• Exercise brief: Within the data below, tally the lines that contain "Button" and state only the total.
*** Opening of Source material ***
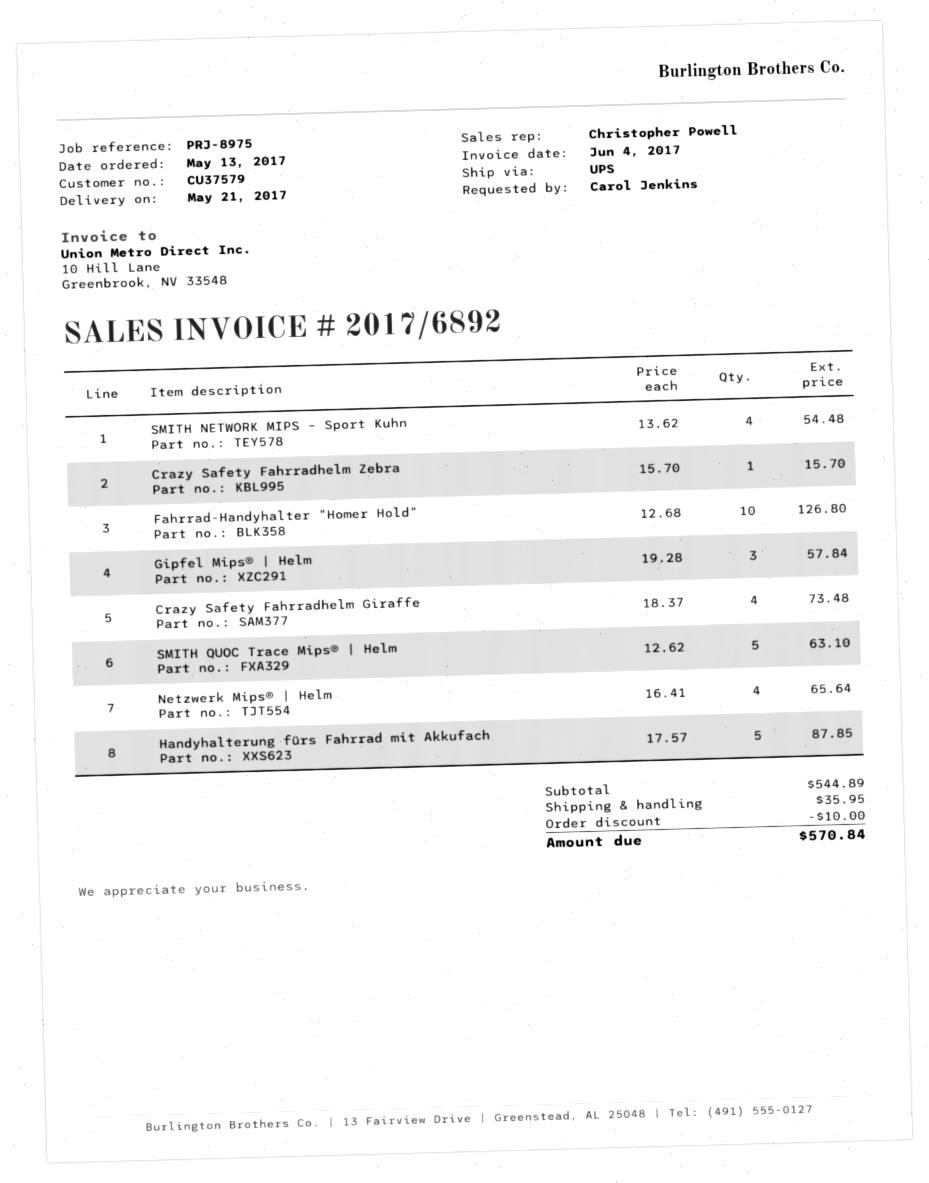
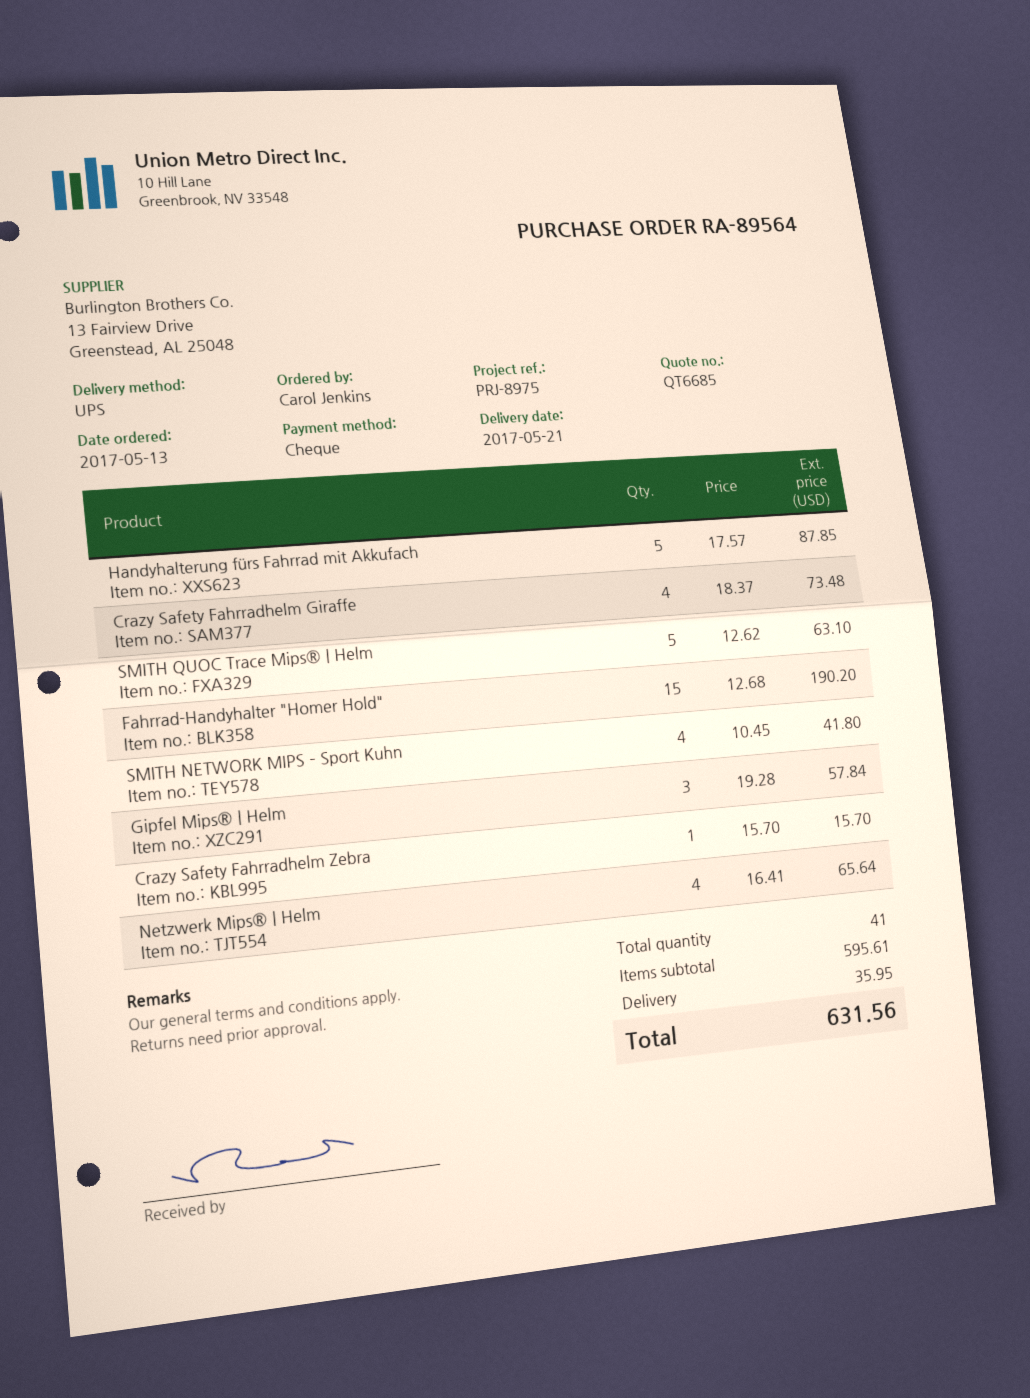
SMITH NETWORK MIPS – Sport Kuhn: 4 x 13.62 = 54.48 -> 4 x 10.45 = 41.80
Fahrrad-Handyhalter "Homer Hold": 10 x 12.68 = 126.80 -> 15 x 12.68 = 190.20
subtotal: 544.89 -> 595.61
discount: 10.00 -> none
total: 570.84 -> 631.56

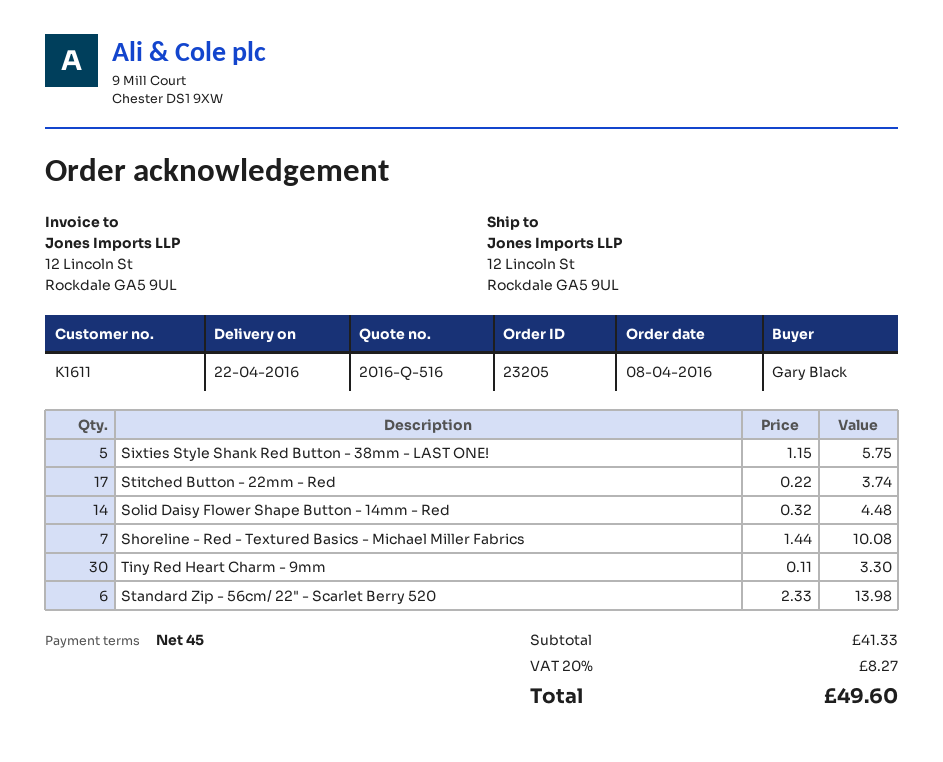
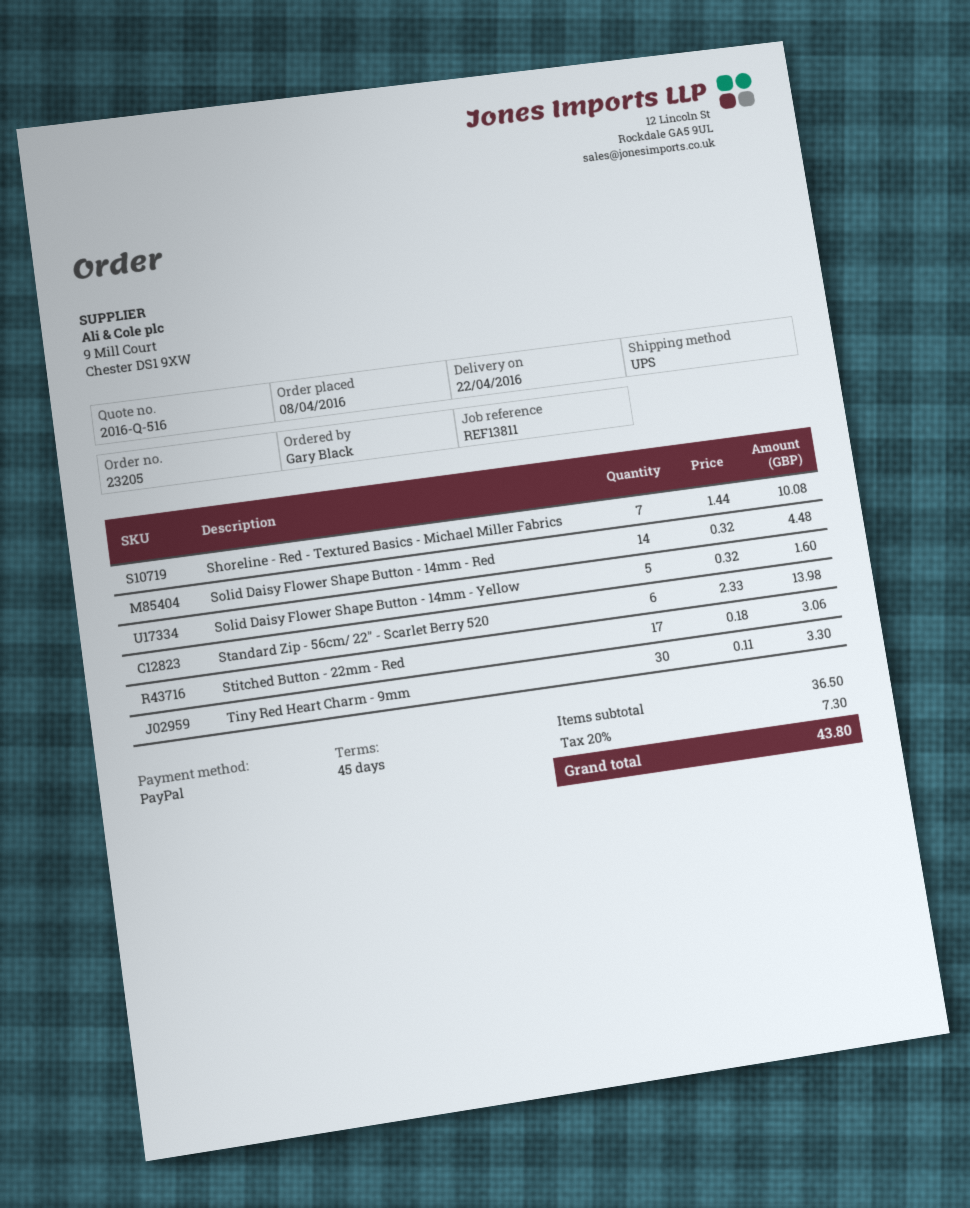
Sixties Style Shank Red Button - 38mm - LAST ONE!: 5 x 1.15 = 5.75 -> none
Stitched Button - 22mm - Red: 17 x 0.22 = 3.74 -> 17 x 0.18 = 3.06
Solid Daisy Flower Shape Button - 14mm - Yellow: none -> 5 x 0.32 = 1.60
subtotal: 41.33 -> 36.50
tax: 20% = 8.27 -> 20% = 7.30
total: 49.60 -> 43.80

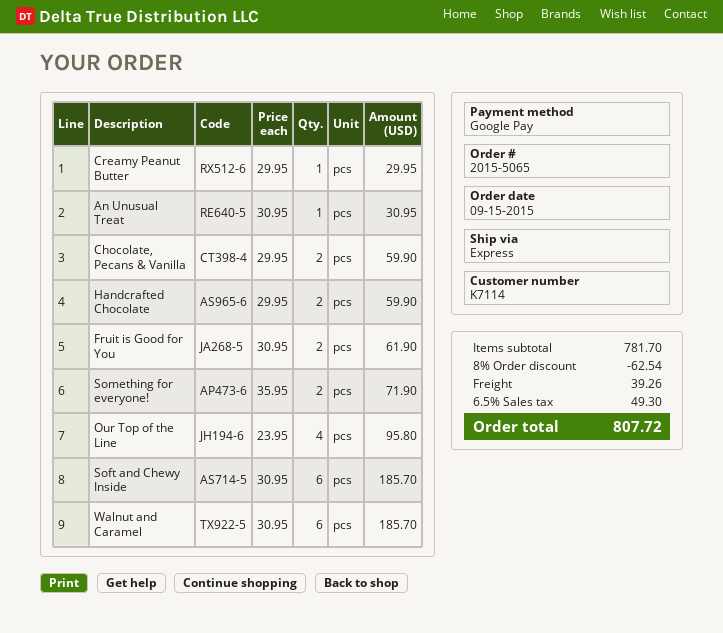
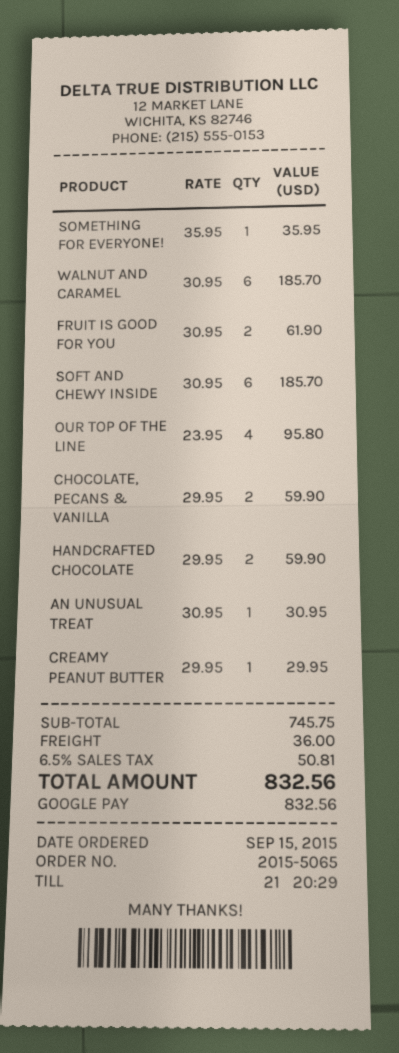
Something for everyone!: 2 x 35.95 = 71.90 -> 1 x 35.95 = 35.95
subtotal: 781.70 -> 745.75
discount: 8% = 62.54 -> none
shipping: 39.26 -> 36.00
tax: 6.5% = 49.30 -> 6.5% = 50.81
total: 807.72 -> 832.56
*** Close of Source material ***
• Answer space: 3